Une machine bien rodée
Depuis, le Département a formé 3 185 diplômés au baccalauréat, 395 diplômés à la maîtrise et 111 diplômés au doctorat, sans compter les 33 diplômés à la maîtrise en génie aérospatial et les 136 diplômés de 2e cycle en génie industriel, a souligné l'ancien directeur, Dinh Nguyen. Évidemment, la formation a changé considérablement depuis les débuts, a-t-il poursuivi, rappelant qu'en 1955, la règle de calcul était l'outil de travail quotidien des étudiants!

Le Département a pris un visage plus féminin avec le temps. Claire Deschênes peut en témoigner. Née la même année que le département, elle en est devenue la première étudiante au bac en 1974, la première bachelière en 1977 (avant elle, Andrée Laboisse avait obtenu une maîtrise en 1973) et la première professeure en 1989. "Aujourd'hui, il y a 72 étudiantes au premier cycle (13 %), 12 à la maîtrise (19 %) et 6 (17%) au doctorat", a souligné Claire Deschênes, qui dirige la Chaire CRSNG/Alcan pour les femmes en sciences et génie au Québec.

La recherche aussi a fait un bond prodigieux. Plutôt marginales dans les années 1950, les activités de recherche occupent maintenant une part importante de la tâche des 22 professeurs du département. Le montant annuel des subventions et contrats de recherche atteint maintenant 3 millions de dollars et une centaine d'étudiants sont inscrits à la maîtrise ou au doctorat.
Entre 130 et 140 nouveaux étudiants s'inscrivent chaque année en génie mécanique, rappelle l'actuel directeur du Département Jean Lemay. "C'est le programme de génie qui attire le plus d'étudiants.

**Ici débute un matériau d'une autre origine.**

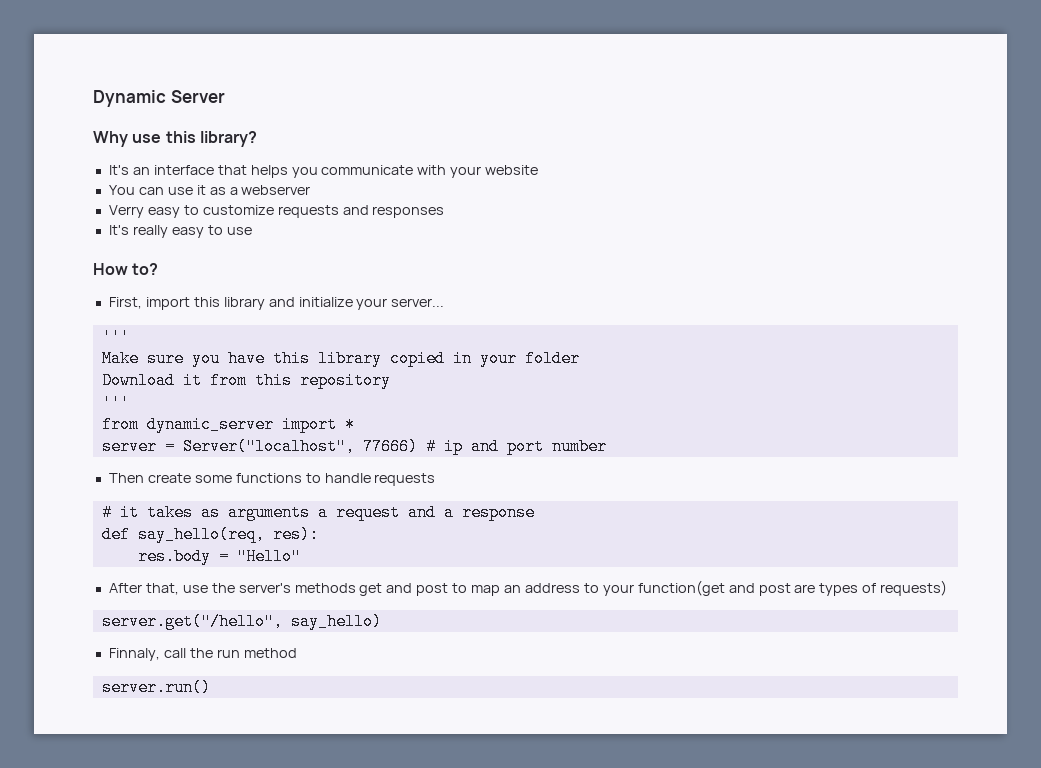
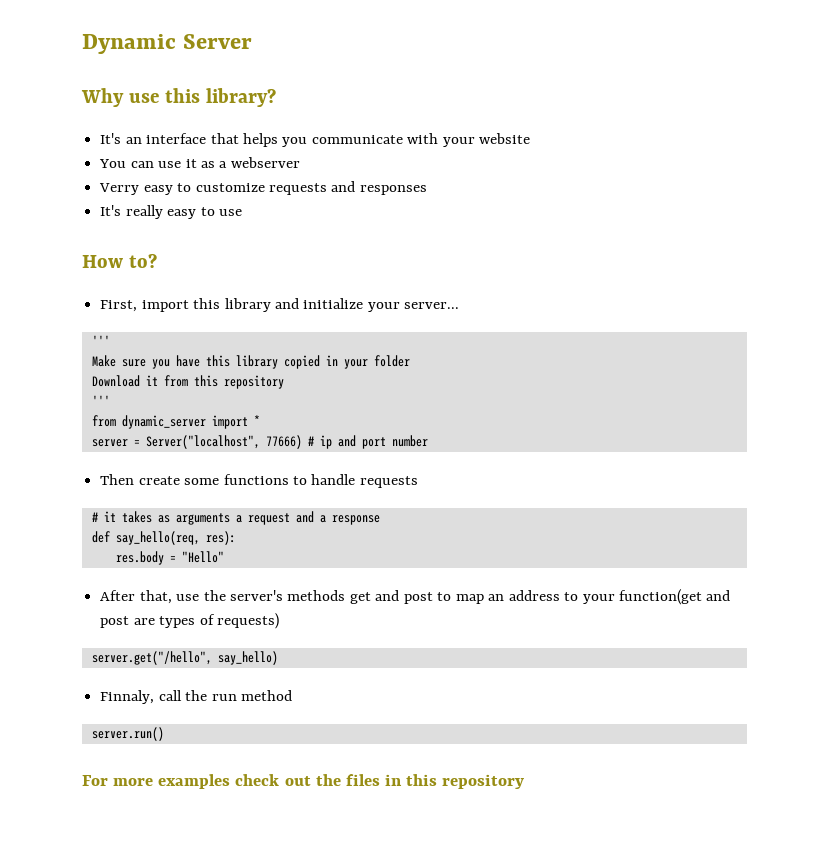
+ For more examples check out the files in this repository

Au Québec d'ailleurs, entre 30 % et 40 % des ingénieurs sont des diplômés en génie mécanique. Le taux de placement des finissants était excellent dans les années 1950 et il l'est toujours aujourd'hui. L'éventail des matières qu'on couvre est très large de sorte qu'on retrouve nos diplômés dans toutes les sphères d'activités."

"Le Département de génie mécanique constitue sans conteste un organe vital de la Faculté des sciences et de génie, a souligné le doyen Sérodes. À l'image du moteur d'une voiture ou d'une machine, c'est un département qui "ronronne". Fait notable, ses composantes uniques, fiables, performantes et durables, lui ont toujours assuré un développement continu et stable.".